▶ **EXERCISE BRIEF**
Find the word "white" in the data, then copy each line where it is found.

▶ **AVAILABLE DATA**

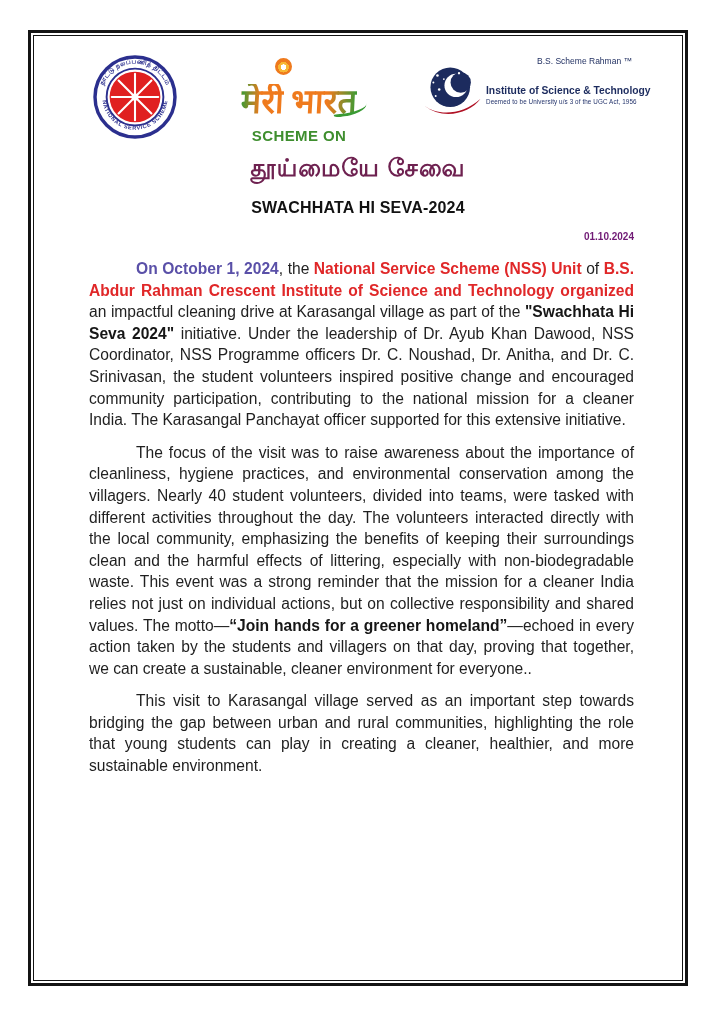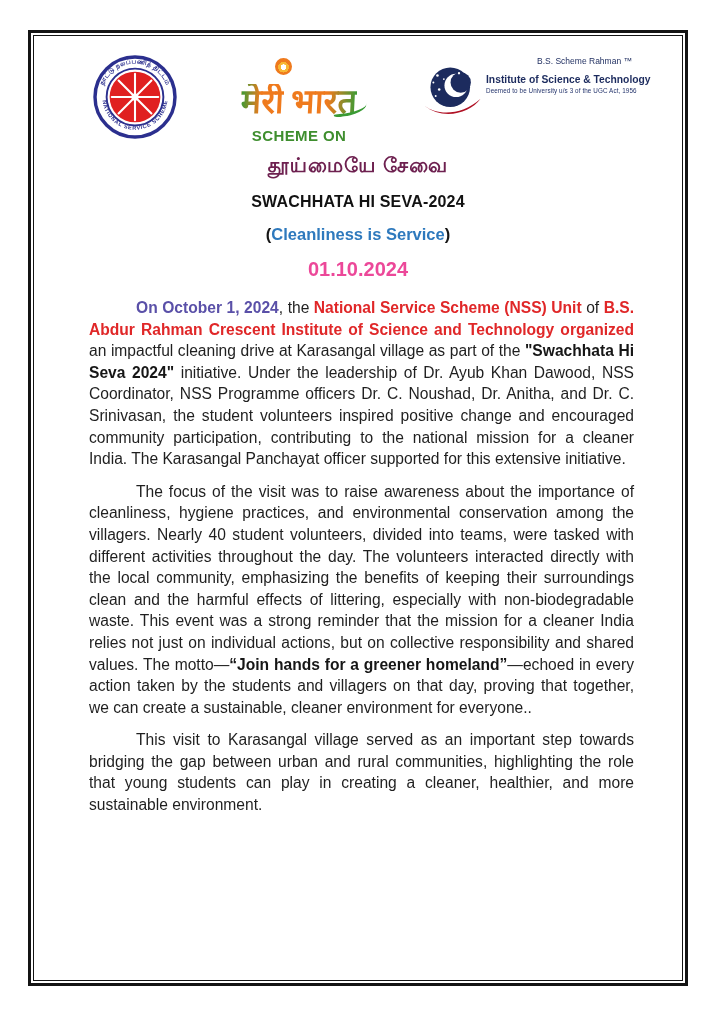--- a/index.html
+++ b/index.html
@@ -54,7 +54,7 @@
   .crescent-textcol{display:flex;flex-direction:column;margin-left:2px;width:146px;}
   .crescent-tm{font-size:8.5px;color:#1c2b5e;text-align:right;margin-bottom:1px;}
   .crescent-name{font-size:30px;font-weight:bold;color:#1c2b5e;line-height:1.0;letter-spacing:-.5px;}
-  .crescent-sub{font-size:10.3px;font-weight:bold;color:#1c2b5e;margin-top:7px;white-space:nowrap;}
+  .crescent-sub{font-size:10.3px;font-weight:bold;color:#1c2b5e;margin-top:18px;white-space:nowrap;}
   .crescent-deemed{font-size:6.3px;color:#23336b;margin-top:2px;letter-spacing:.1px;white-space:nowrap;}
 
   

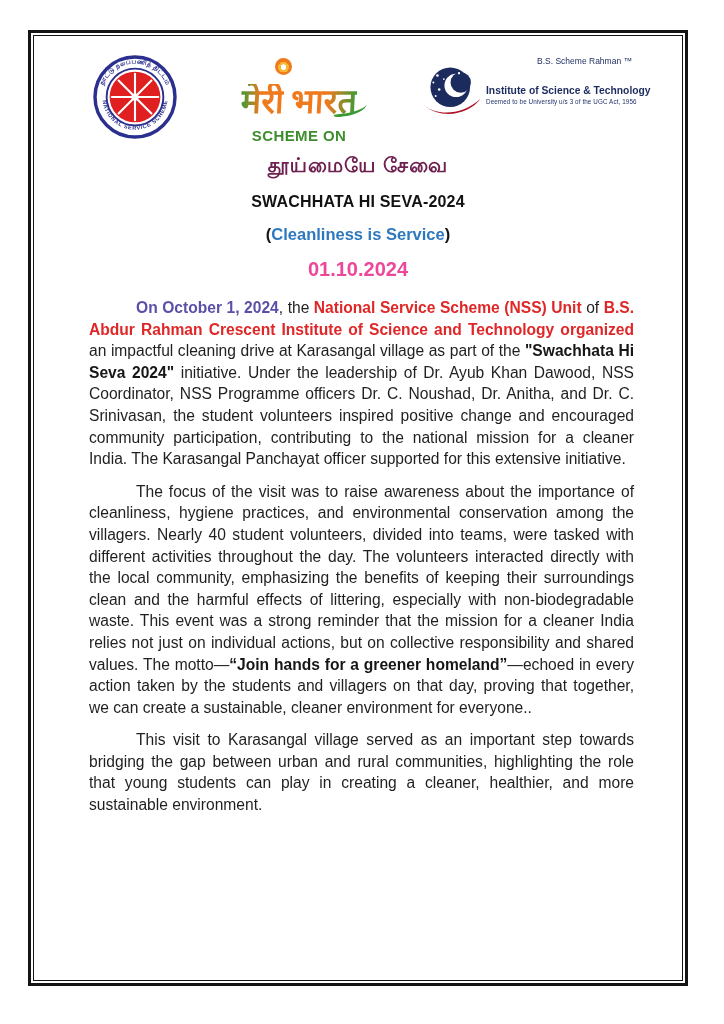--- a/index.html
+++ b/index.html
@@ -59,7 +59,7 @@
 
   
   .title-block{text-align:center;margin-top:8px;}
-  .tamil-title{margin:10px 0 0 0;font-size:20px;font-weight:bold;color:#6e2150;letter-spacing:1px;}
+  .tamil-title{margin:10px 0 0 0;font-size:24px;font-weight:bold;color:#6e2150;letter-spacing:1px;}
   .main-title{margin:14px 0 0 0;font-size:16px;font-weight:bold;color:#121212;letter-spacing:.2px;}
   .subtitle{margin:14px 0 0 0;font-size:16.5px;font-weight:bold;color:#121212;}
   .event-date{margin:14px 0 0 0;font-size:20px;font-weight:bold;color:#ec4899;}

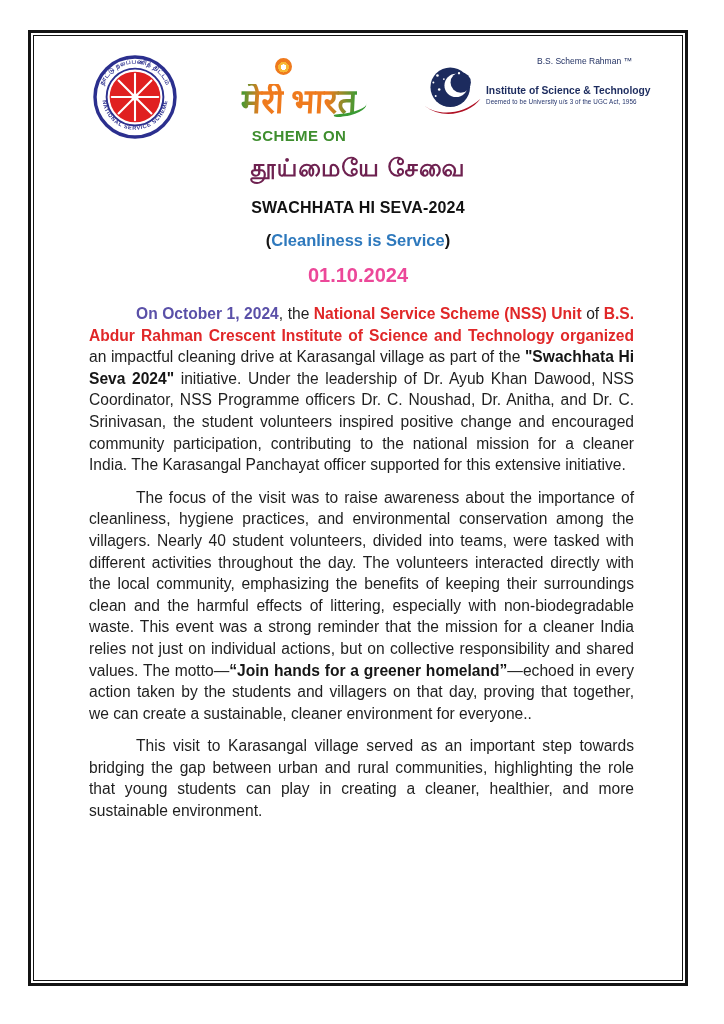--- a/index.html
+++ b/index.html
@@ -151,7 +151,6 @@
       <div class="title-block">
         <h2 class="tamil-title">தூய்மையே சேவை</h2>
         <h1 class="main-title">SWACHHATA HI SEVA-2024</h1>
-        <h3 class="subtitle"><span class="seg-bold">(</span><span class="seg-blue">Cleanliness is Service</span><span class="seg-bold">)</span></h3>
         <div class="event-date">01.10.2024</div>
       </div>
 

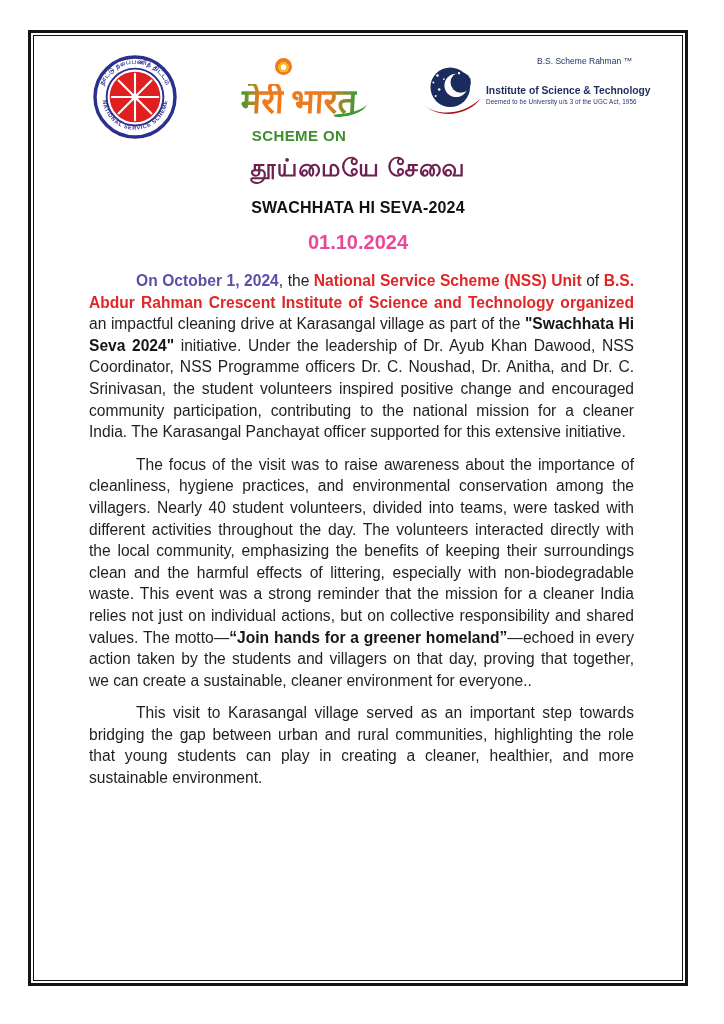--- a/index.html
+++ b/index.html
@@ -62,7 +62,7 @@
   .tamil-title{margin:10px 0 0 0;font-size:24px;font-weight:bold;color:#6e2150;letter-spacing:1px;}
   .main-title{margin:14px 0 0 0;font-size:16px;font-weight:bold;color:#121212;letter-spacing:.2px;}
   .subtitle{margin:14px 0 0 0;font-size:16.5px;font-weight:bold;color:#121212;}
-  .event-date{margin:14px 0 0 0;font-size:20px;font-weight:bold;color:#ec4899;}
+  .event-date{margin:14px 0 0 0;font-size:10px;font-weight:bold;color:#701a75;text-align:right;}
 
   
   .body-text{margin-top:16px;margin-left:7px;}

▶ **SOLUTION FOR THIS TASK**
-  .crescent-sub{font-size:10.3px;font-weight:bold;color:#1c2b5e;margin-top:7px;white-space:nowrap;}
+  .crescent-sub{font-size:10.3px;font-weight:bold;color:#1c2b5e;margin-top:18px;white-space:nowrap;}
   .crescent-deemed{font-size:6.3px;color:#23336b;margin-top:2px;letter-spacing:.1px;white-space:nowrap;}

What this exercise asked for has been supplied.